Nella tavola 2 sono riportati i dati dei principali indicatori relativi alla ricerca, all’innovazione e al miglioramento del “capitale
umano” dei lavoratori presenti nel mercato del lavoro (“apprendimento per tutta la vita”, secondo la dizione europea). Su questi
terreni i risultati sono meno lusinghieri di quelli occupazionali.
Le spese in ricerca e sviluppo e il numero di brevetti conseguiti dalla regione sono in netta crescita da 10 anni a questa
parte e superano - di pochissimo il primo, in misura consistente
il secondo - le corrispondenti medie nazionali e circoscrizionali.
Il livello delle spese in ricerca e sviluppo (che è lo strumento di
politica dell’innovazione privilegiato dalla strategia di Lisbona) si
ferma nel 2005 al livello dell’1,2% del PIL, leggermente al disopra della media nazionale (1,1%) ma nettamente inferiore sia al,
peraltro assai ambizioso, obiettivo europeo per il 2010 (3%) sia al
valore medio dei maggiori paesi europei, dove tale valore supera
comunque il 2%.
Anche la percentuale di lavoratori che partecipano all’apprendimento per tutta la vita, dopo aver raggiunto, in Emilia-Romagna, livelli nettamente superiori alla media nazionale nel 2000,
si è ridotto, allineandosi su livelli di poco superiori alla media nazionale ma comunque inferiori ai massimi toccati in precedenza e
nettamente al disotto dell’obiettivo europea per il 2010.
Nella tavola 3 sono riportati gli indicatori di crescita della
produzione e della produttività in Emilia-Romagna, nelle regioni del Nord-Est e in Italia dal 2000 e il 2006. La crescita del
PIL è l’obiettivo principale della strategia di Lisbona. Un’elevata crescita del PIL dovrebbe essere il risultato complessivo
dell’impegno a conseguire i singoli obiettivi. I dati mostrano
che nei primi sei anni del decennio il ritmo di crescita del PIL
regionale, così come il ritmo medio della crescita produttiva
nazionale, è stato di dimensione abbastanza ridotta, fermandosi allo 0,7% medio annuo, di poco inferiore allo 0,9% nazionale. Per di più, l’aumento della produzione è stato determinato
quasi esclusivamente dall’aumento del numero degli occupati. Il prodotto per addetto nel medesimo periodo è aumentato
in effetti di appena lo 0,1% annuo in regione, ed è diminuito,
sia pure in misura quasi impercettibile (dello 0,03% annuo), al
29
livello nazionale; se si tiene conto del fatto che al livello delle
singole unità produttive la produttività non può ridursi se non
in circostanze eccezionali; ciò significa che i nuovi occupati
hanno trovato impiego in attività produttive meno produttive
rispetto alla media degli occupati precedenti. La caduta della produttività ha avuto luogo nel primo triennio; a partire dal
2003 la dinamica della produzione ha ripreso a crescere a ritmi
analoghi a quelli della produttività, almeno in Emilia-Romagna,
il che fa ben sperare per il futuro.
Nelle tavole da 4 a 9 sono riportati i dati relativi agli indicatori degli altri obiettivi della SEO e ad alcuni obiettivi della fase 2
della strategia di Lisbona rilevanti per valutare le performance del
mercato del lavoro regionale. Anche qui il panorama è piuttosto
variegato.
Gli indicatori di partecipazione al mercato del lavoro e di disoccupazione dell’Emilia-Romagna (tav. 4) presentano risultati
migliori, sia pure di poco, delle medie della circoscrizione NordEst sia, molto più nettamente, delle medie nazionali, riflettendo
così il netto miglioramento della situazione occupazionale avvenuto in regione nel periodo che stiamo esaminando.

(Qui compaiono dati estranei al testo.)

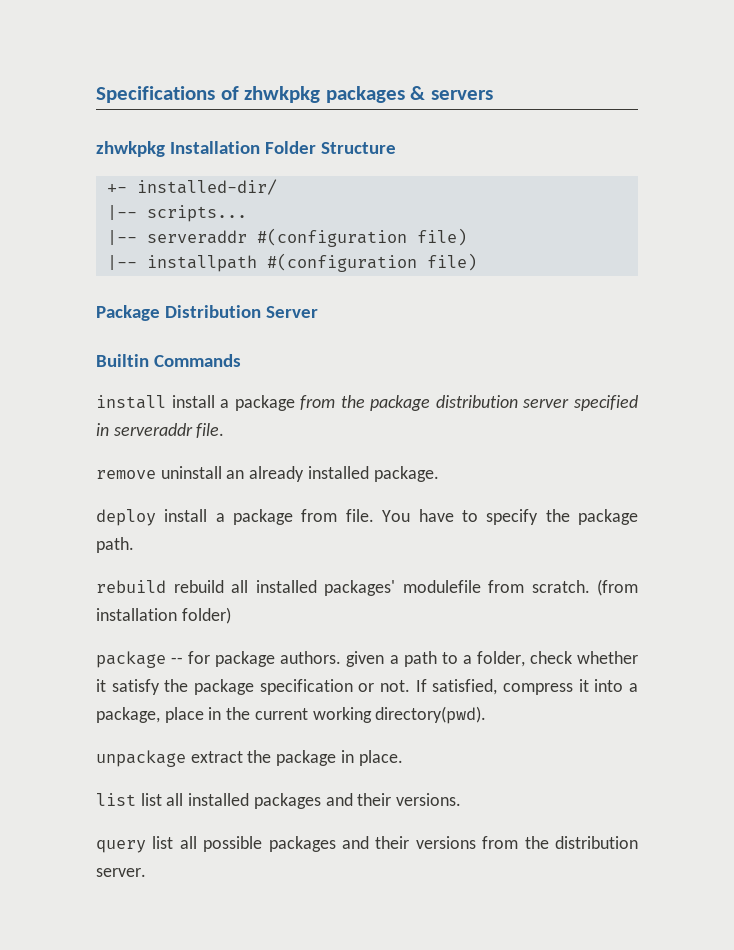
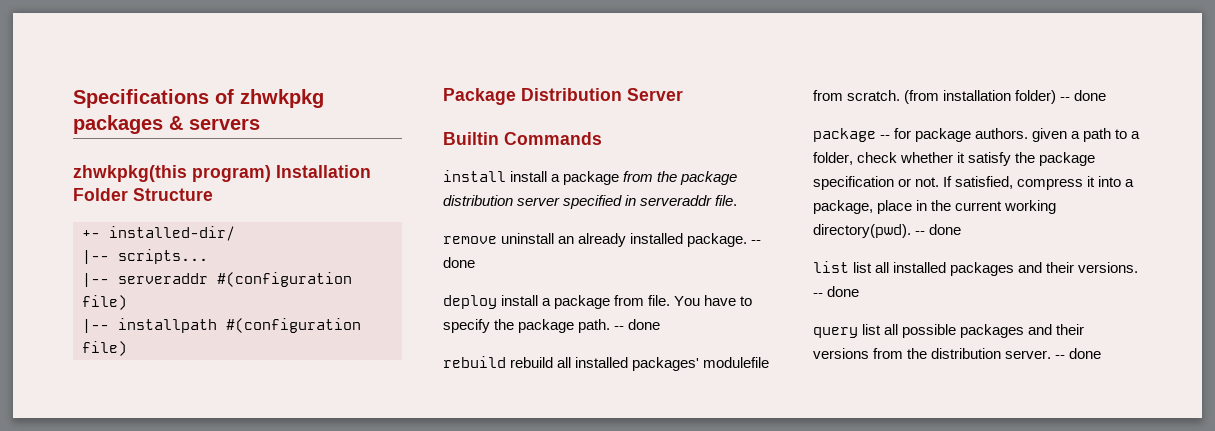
[96,141,165,157] zhwkpkg -> [73,165,271,182] zhwkpkg(this program)
(439, 474) none -> [751,240,762,244] [443,257,475,268] -- done
(134, 545) none -> [614,319,661,330] -- done
(231, 615) none -> [1060,90,1107,101] -- done
[96,750,403,767] // unpackage extract the package in place. -> [915,224,962,235] -- done
(462, 799) none -> [813,286,860,297] -- done
(146, 872) none -> [1055,348,1102,359] -- done

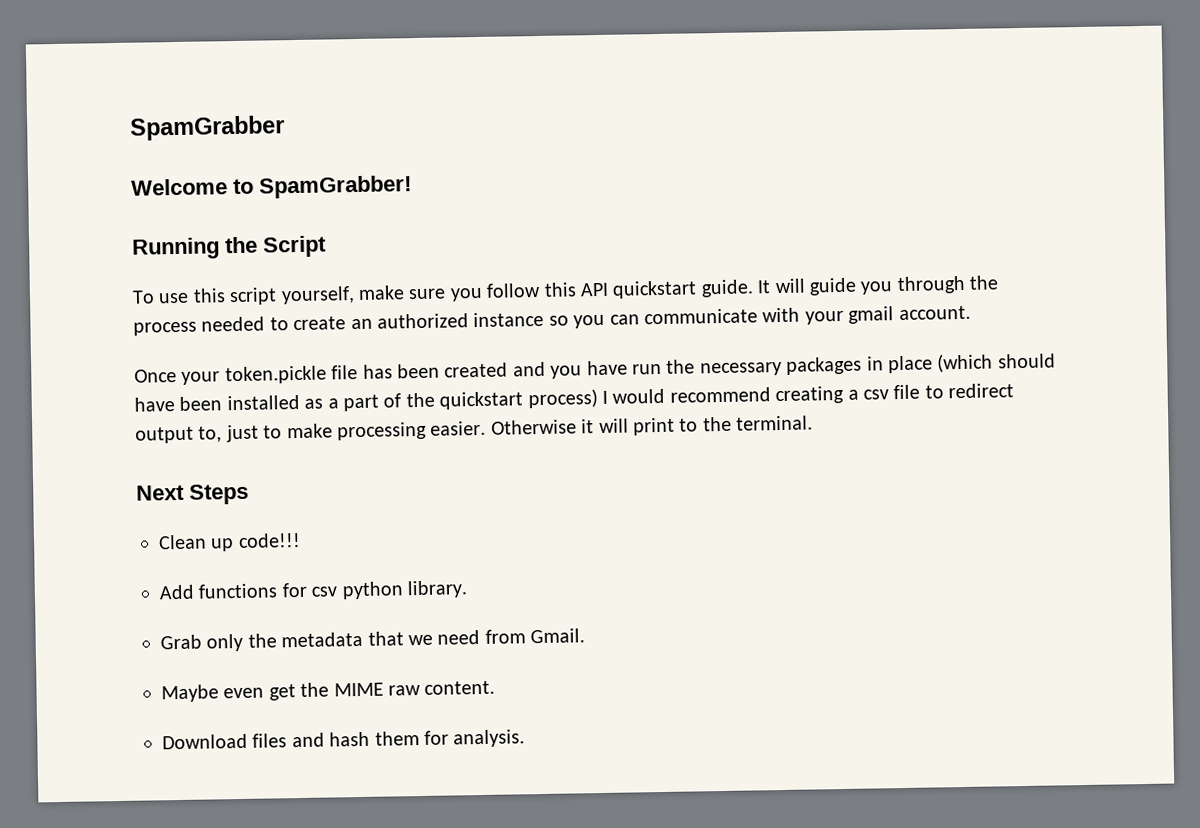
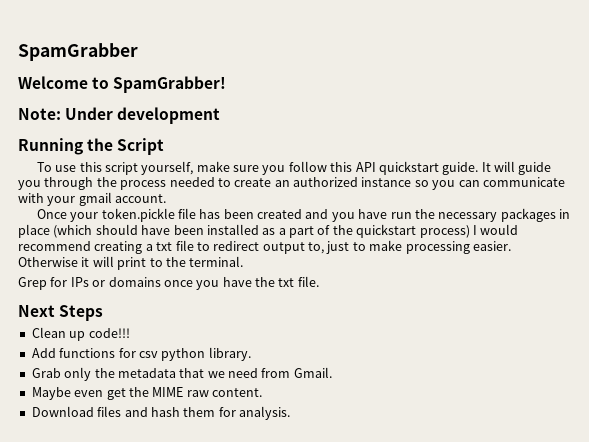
(412, 187) none -> [18,107,221,124] // Note: Under development
[862,389,889,400] csv -> [156,242,173,251] txt
(814, 423) none -> [18,276,319,290] // Grep for IPs or domains once you have the txt file.

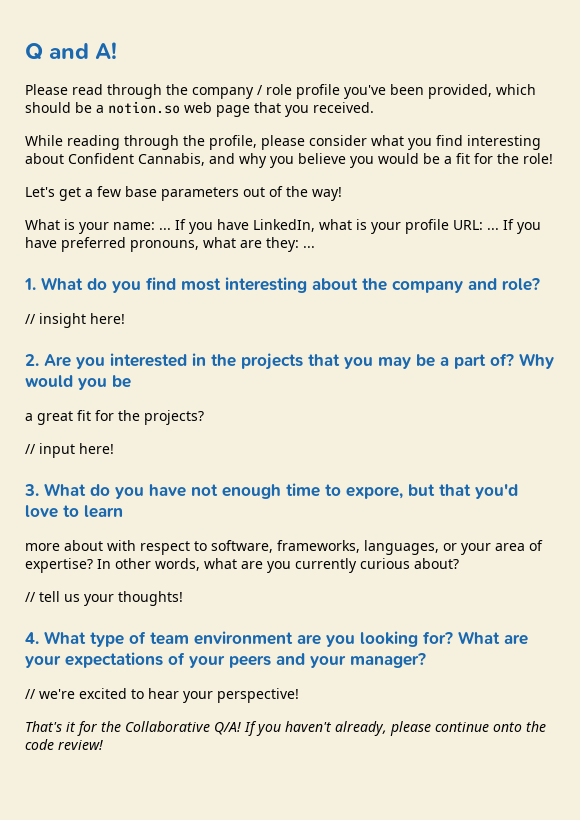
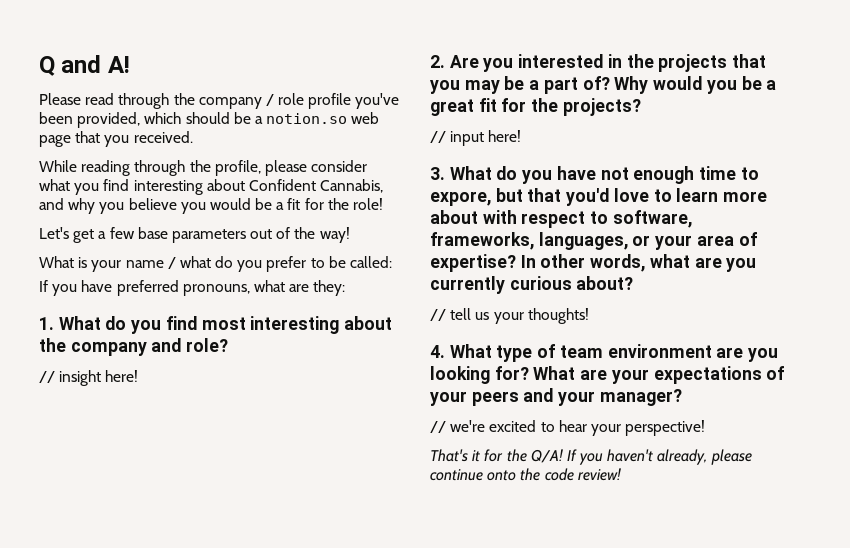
[113,219,499,234] name: ... If you have LinkedIn, what is your profile URL: ... -> [125,256,393,272] name / what do you prefer to be called: //
[303,246,315,248] ... -> (346, 288) none
(131, 381) // -> (762, 83) none
(123, 511) // -> (719, 195) none
[125,721,210,732] Collaborative -> (527, 455) none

Il tasso di attività (quota della popolazione di età compresa
tra i 15 e i 64 anni che si presenta nel mercato del lavoro, assumendo o la posizione di occupato o quella di “persona in cerca
di occupazione”, è cresciuto in misura sostanziale, dal 65,8% del
1995 al 72,4% nel 2007, valore, quest’ultimo, nettamente superiore alle medie nazionale e circoscrizionale.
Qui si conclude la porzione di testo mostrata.